1860 Indian Head cents represent the second year of the series. Indian Head pennies from 1860, much like the Flying Eagle cents and all other one-cent coins through 1864 were made with a copper-nickel composition, which gives these early pennies more of a white appearance than the bronze pennies beginning late in 1864. James B. Longacre designed the Indian Head cent, and his work is associated with many other coins of that time period, including the two-cent piece – the first coin to bear the motto IN GOD WE TRUST.
Longacre’s young daughter, Sarah, served as the model for the Native American image on the Indian Head penny.

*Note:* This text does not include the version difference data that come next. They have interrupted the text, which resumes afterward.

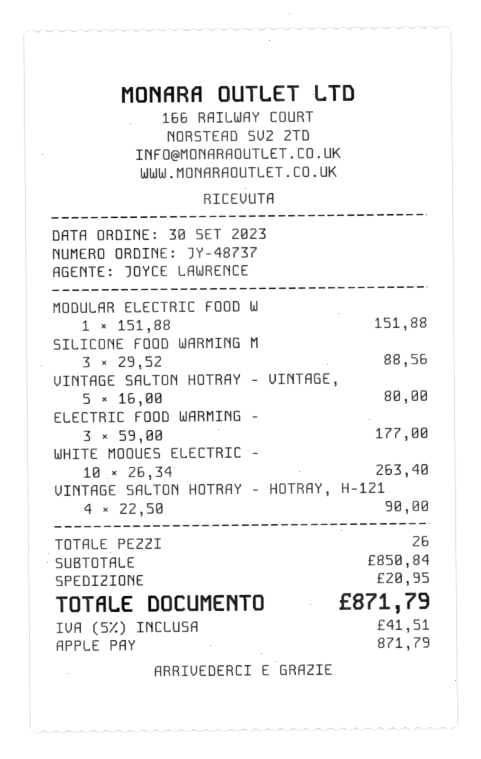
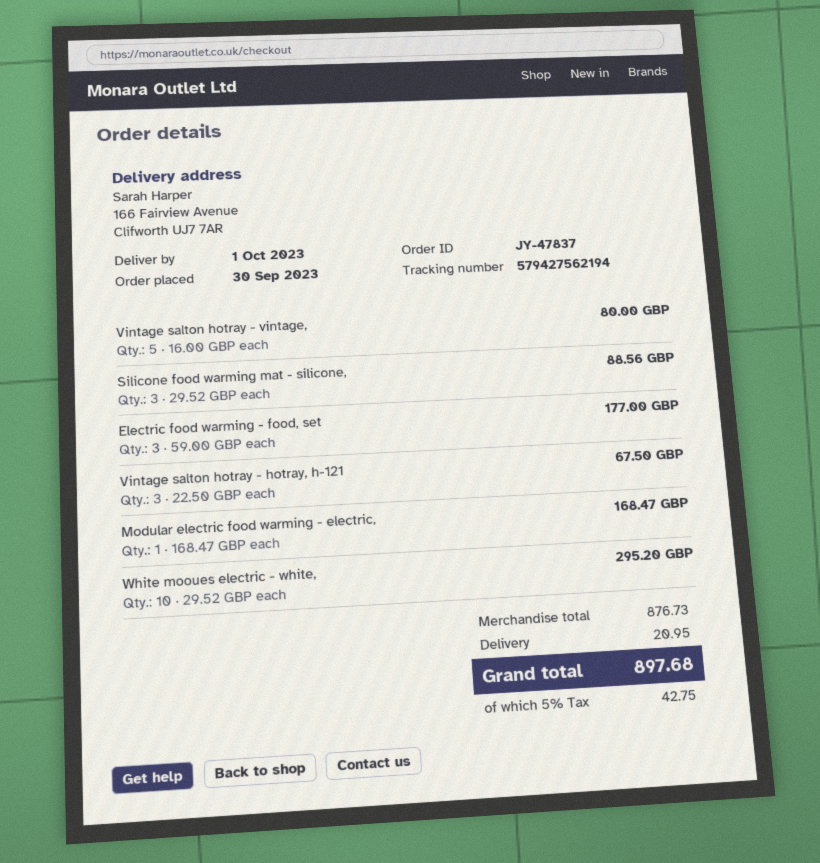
order number: JY-48737 -> JY-47837
MODULAR ELECTRIC FOOD W: 1 x 151.88 = 151.88 -> 1 x 168.47 = 168.47
WHITE MOOUES ELECTRIC -: 10 x 26.34 = 263.40 -> 10 x 29.52 = 295.20
VINTAGE SALTON HOTRAY - HOTRAY, H-121: 4 x 22.50 = 90.00 -> 3 x 22.50 = 67.50
subtotal: 850.84 -> 876.73
tax: 5% = 41.51 -> 5% = 42.75
total: 871.79 -> 897.68

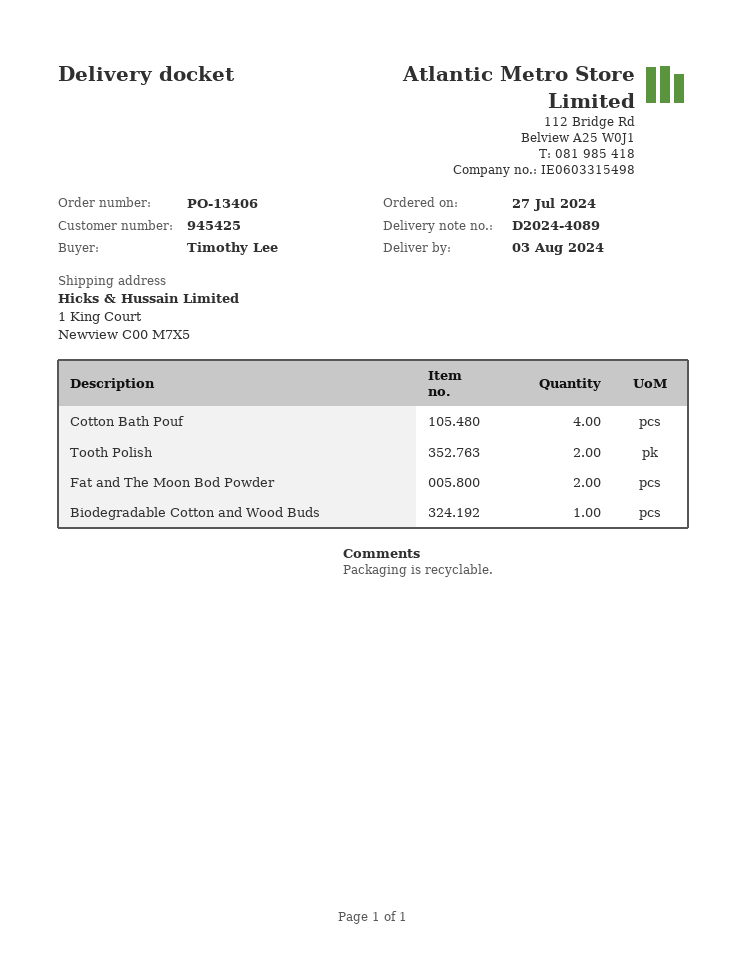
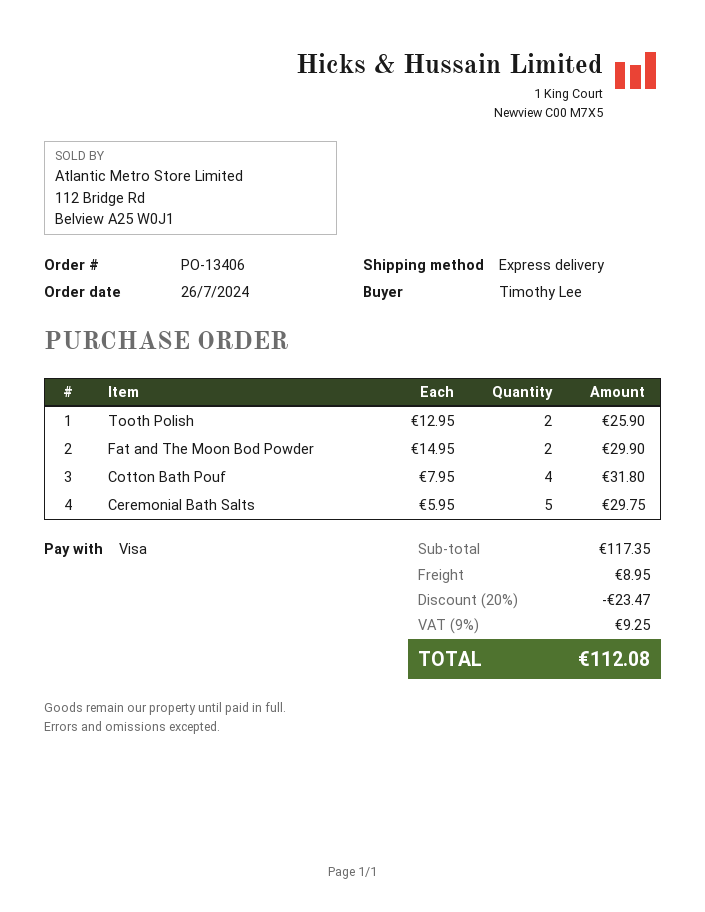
order date: 2024-07-27 -> 2024-07-26
Biodegradable Cotton and Wood Buds: 1 -> none
Ceremonial Bath Salts: none -> 5

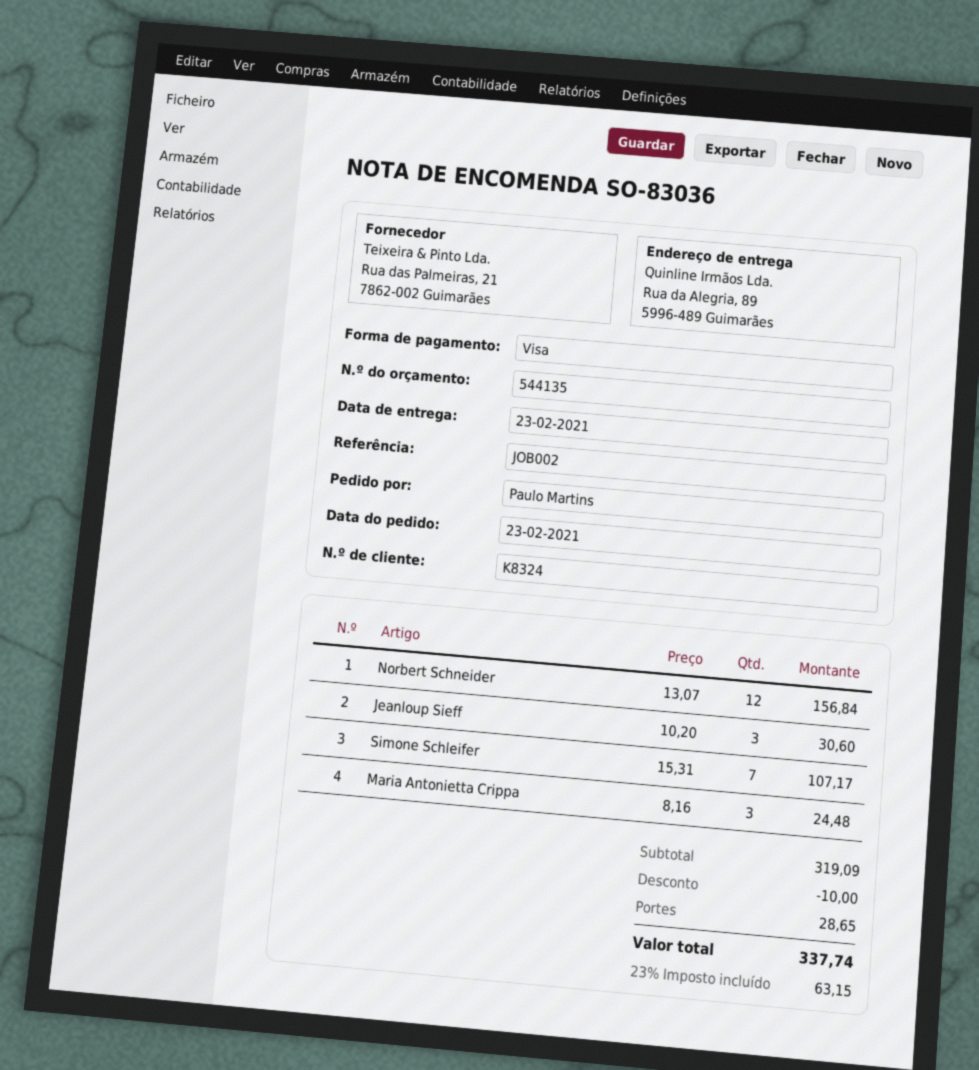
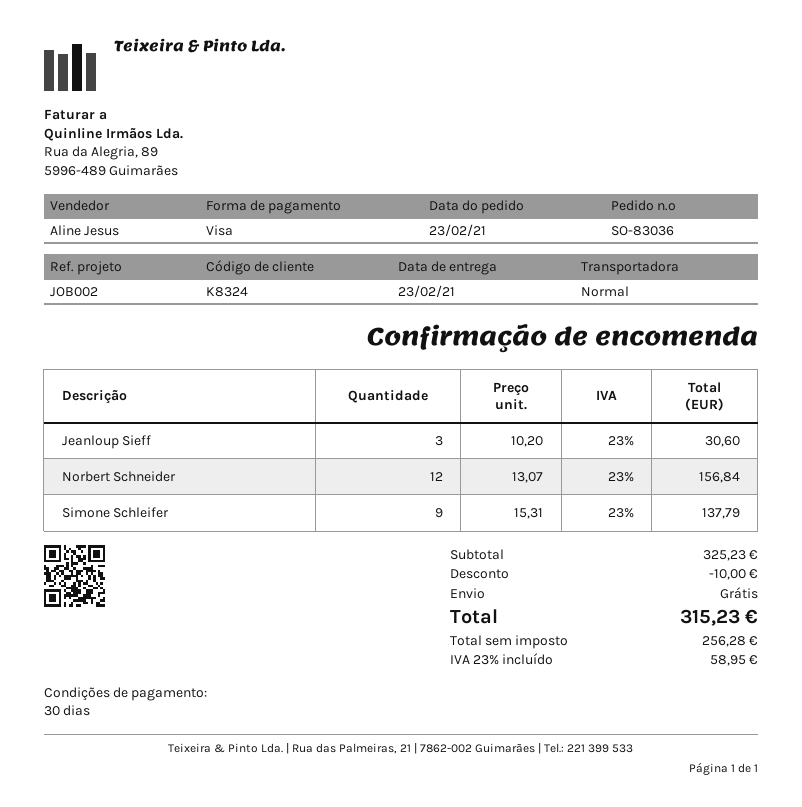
Simone Schleifer: 7 x 15.31 = 107.17 -> 9 x 15.31 = 137.79
Maria Antonietta Crippa: 3 x 8.16 = 24.48 -> none
subtotal: 319.09 -> 325.23
shipping: 28.65 -> 0.00
tax: 23% = 63.15 -> 23% = 58.95
total: 337.74 -> 315.23

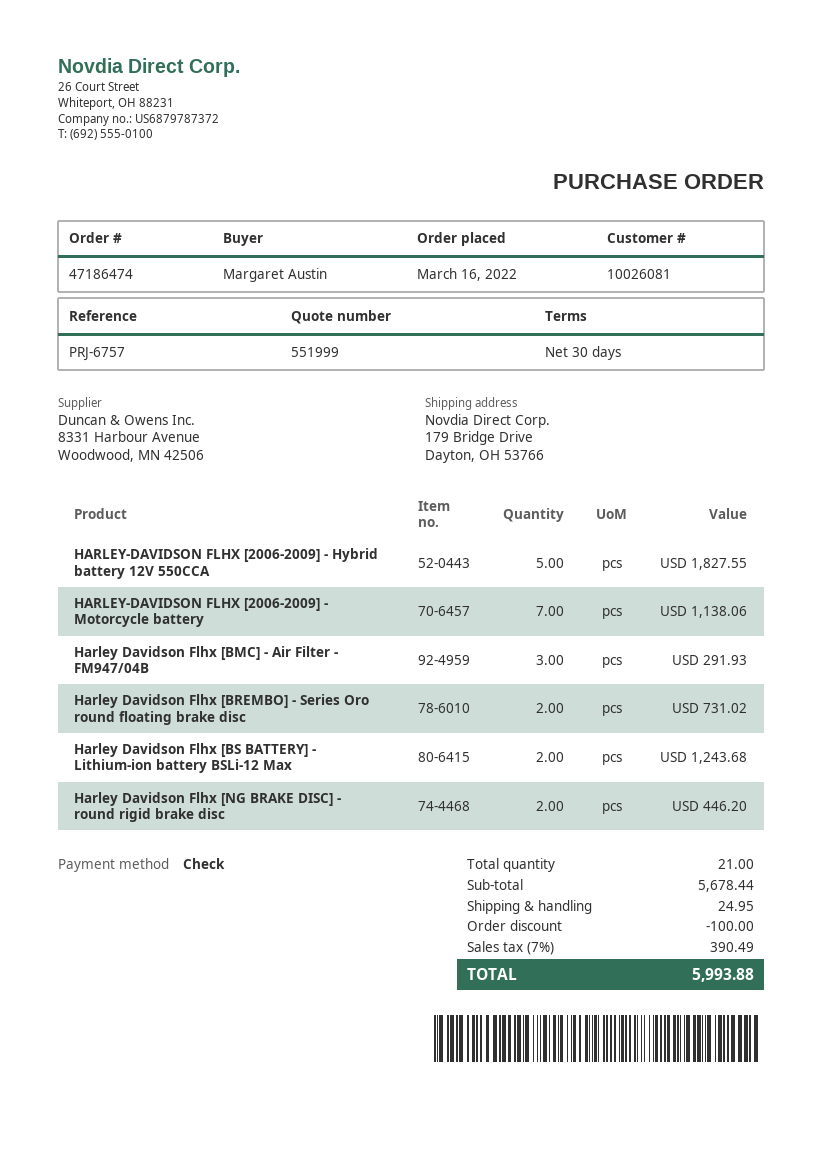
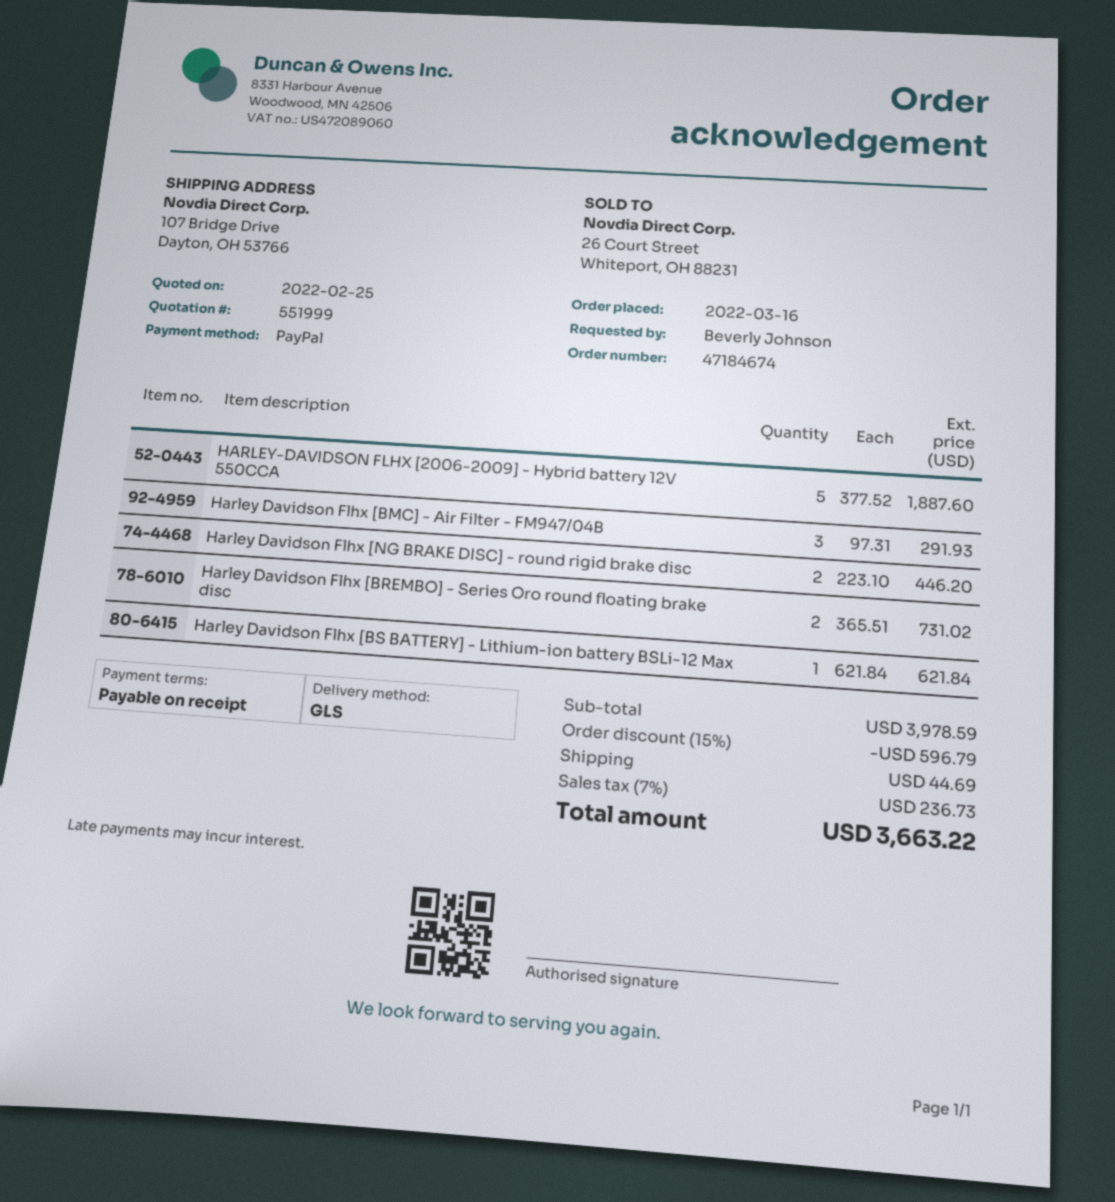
order number: 47186474 -> 47184674
payment terms: 30 days -> on receipt
ordered by: Margaret Austin -> Beverly Johnson
payment method: cheque -> PayPal
ship to: 179 Bridge Drive, Dayton, OH 53766 -> 107 Bridge Drive, Dayton, OH 53766
HARLEY-DAVIDSON FLHX [2006-2009] - Hybrid battery 12V 550CCA: 5 for 1827.55 -> 5 for 1887.60
HARLEY-DAVIDSON FLHX [2006-2009] - Motorcycle battery: 7 for 1138.06 -> none
Harley Davidson Flhx [BS BATTERY] - Lithium-ion battery BSLi-12 Max: 2 for 1243.68 -> 1 for 621.84
subtotal: 5678.44 -> 3978.59
discount: 100.00 -> 596.79
shipping: 24.95 -> 44.69
tax: 7% = 390.49 -> 7% = 236.73
total: 5993.88 -> 3663.22

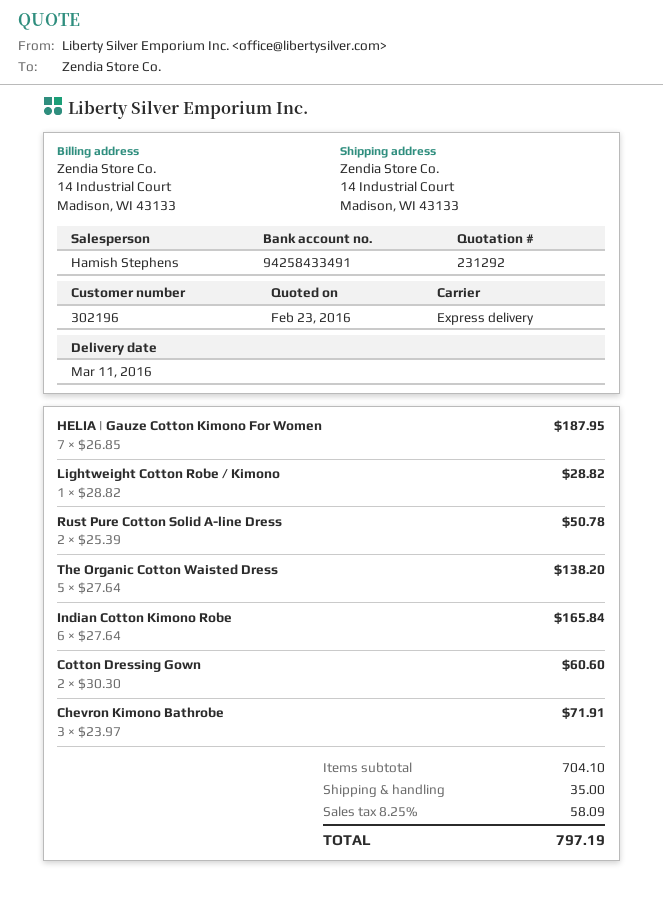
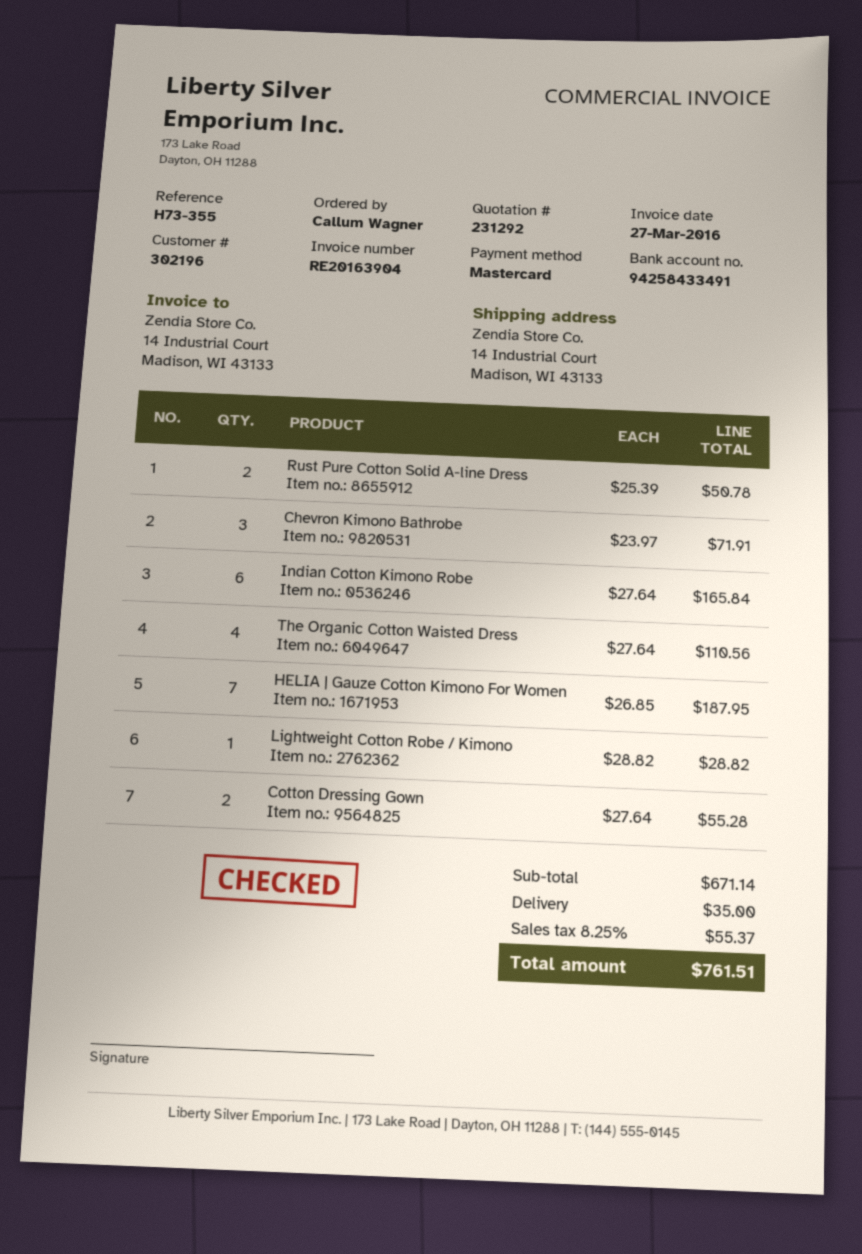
The Organic Cotton Waisted Dress: 5 x 27.64 = 138.20 -> 4 x 27.64 = 110.56
Cotton Dressing Gown: 2 x 30.30 = 60.60 -> 2 x 27.64 = 55.28
subtotal: 704.10 -> 671.14
tax: 8.25% = 58.09 -> 8.25% = 55.37
total: 797.19 -> 761.51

The story goes that the designer and his 12-year-old daughter were visited by an native chief, who playfully placed his traditional headdress upon the young girl. Longacre quickly sketched the scene to show his wife. And from that sketch, the bust design on the Indian Head penny was born. The head on the penny is actually supposed to be that of Miss Liberty.
The 1860 Indian Head cents were the first in the series to feature an oak wreath with shield on the reverse. This is the basic reverse design that would be used for the remainder of the series, which ended in 1909.
1860 Indian Head pennies are available as both a business strike and a proof coin. Of the business strikes, there are two distinct types – a rounded bust and a pointed bust; these distinctions are made at the base of the head, just below the necklace. The pointed bust is thin and pointy, with the tip of the bust making a clear line for the “U” in the “UNITED STATES OF AMERICA.” The rounded bust is thicker and bends downward closer to the “1” in the date. 20,566,000 business strikes were made, with the rounded bust retailing for $11 in Good-4 while the pointed bust variety sells for $20 in the same grade. 1,000 proofs were made, and these 1860 Indian Head cents trade hands for about $3,500.